Contracting Capability Statement
Your capability statement is like a resume for your business. It provides the reader(s) with a high-level overview of your business, and in most cases, is required in the bidding process. It is your opportunity to introduce your business to new businesses and to get in front of purchasing officers. Although there is no golden ticket to your capability statement, there are definitely a few core elements that should be included.
What to Include in Your Capability Statement
Before getting started, understand what the project is. Just because you have won large contracts in the past does not mean they pertain to the next bid. The government cares about one thing, are you the best contractor to help them accomplish their mission. If yes, prove it. What does your past performance entail, how do your core competencies help, do you have the right pathways? Buzzwords do not win contracts. Past performance does.
If you do not want to read someone's two-page resume, think about that when you try to sell your entire company and its capabilities to the government. You need to quickly show, not tell, why you are the right team for the job.
- Keep things concise. Introduce your business and provide a quick overview. If you know how to sell to the government, this is your opportunity to prove it.
- Identify specific areas of experience and expertise that relate to the project(s). Do not create a statement for any and everyone.
- Know your customer. This cannot be stressed enough. If you are trying to do business with the Air Force, know that they do not care how well you can speak the Army's language. Know how your customers think, operate, and what their mission is.
- Include your core competencies. How does what you do relate to this bid? If it does not pertain to this bid, leave it out. Better yet, if you cannot perform the work, move on.
- Provide references to key customers and others who relate to this bid. This can also include referencing projects you have completed or been a part of.
- Identify key personnel for this project. Are these people on your team and readily available or are there external partners who would need to be brought in?
- Make it clean and presentable. You want to stand out because of your capabilities and the work you do, not because your capabilities statement is being used as an example of how NOT to lay it out.
- Create an outline that can be repeated. Create a solid design, structure, and flow of your outline and stick to it each time you write a capability statement. Your outline should always include your company summary, core competencies, key differentiators, NAICS codes, certifications, and contract vehicles.

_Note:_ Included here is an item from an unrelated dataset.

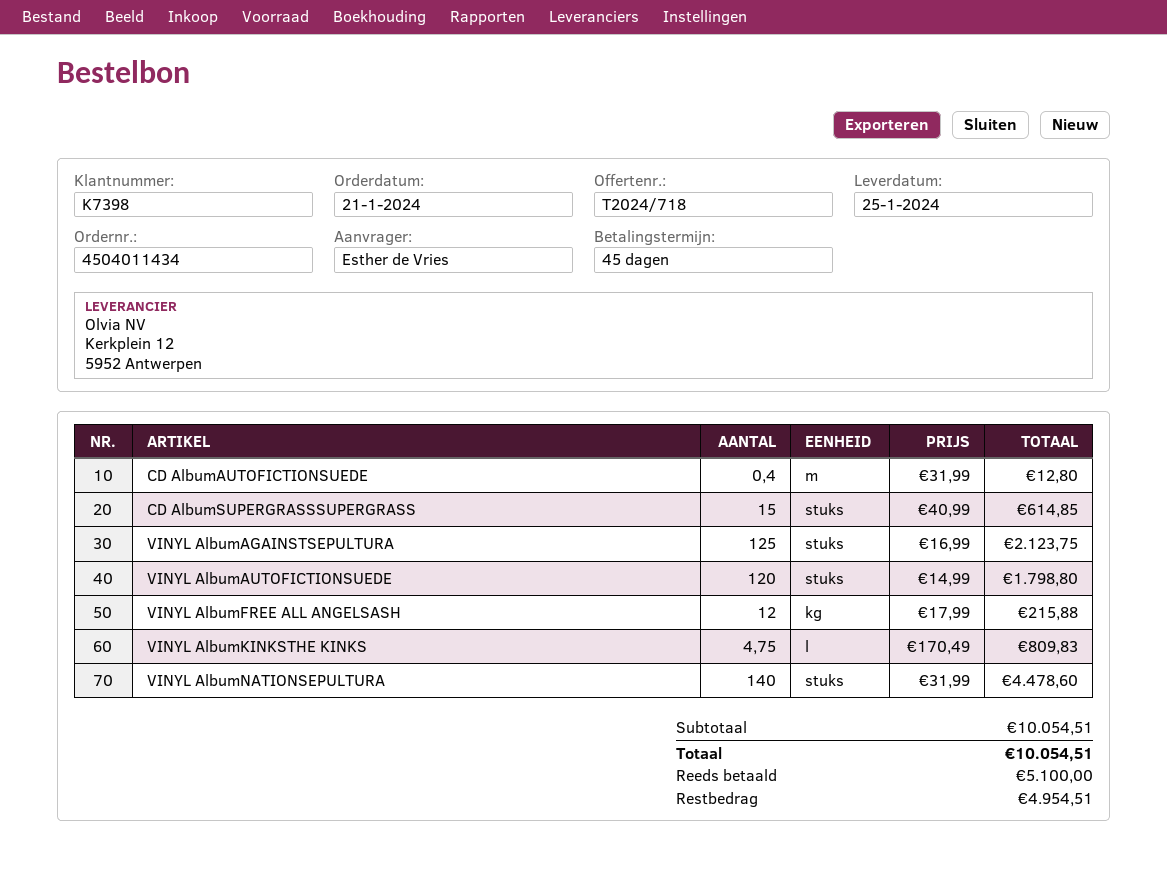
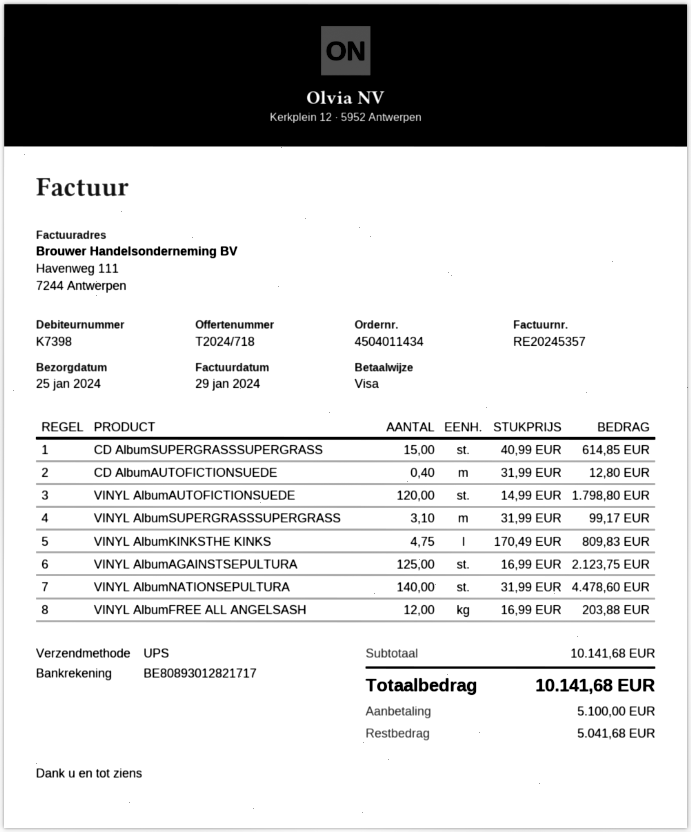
VINYL AlbumFREE ALL ANGELSASH: 12 x 17.99 = 215.88 -> 12 x 16.99 = 203.88
VINYL AlbumSUPERGRASSSUPERGRASS: none -> 3.1 x 31.99 = 99.17
subtotal: 10054.51 -> 10141.68
total: 10054.51 -> 10141.68
balance: 4954.51 -> 5041.68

KISS - Keep It Simple Silly
Keep it simple. Do not try to throw in a ton of marketing jargon to make yourselves sound special. If you can do the work, show the government how. If you have performed this type of work before, show how, when, and with which agency.
If you ever have any doubts or would like a second opinion on your statement, share it with someone from outside of your organization. Let them read it and provide you with feedback. After all, having a few teaming partners in this instance can go a long way.
Your capability statement will never guarantee any contracts, but if done incorrectly, it will do more harm than good. Keep things short and concise, and remember, it is what you can do. Good luck!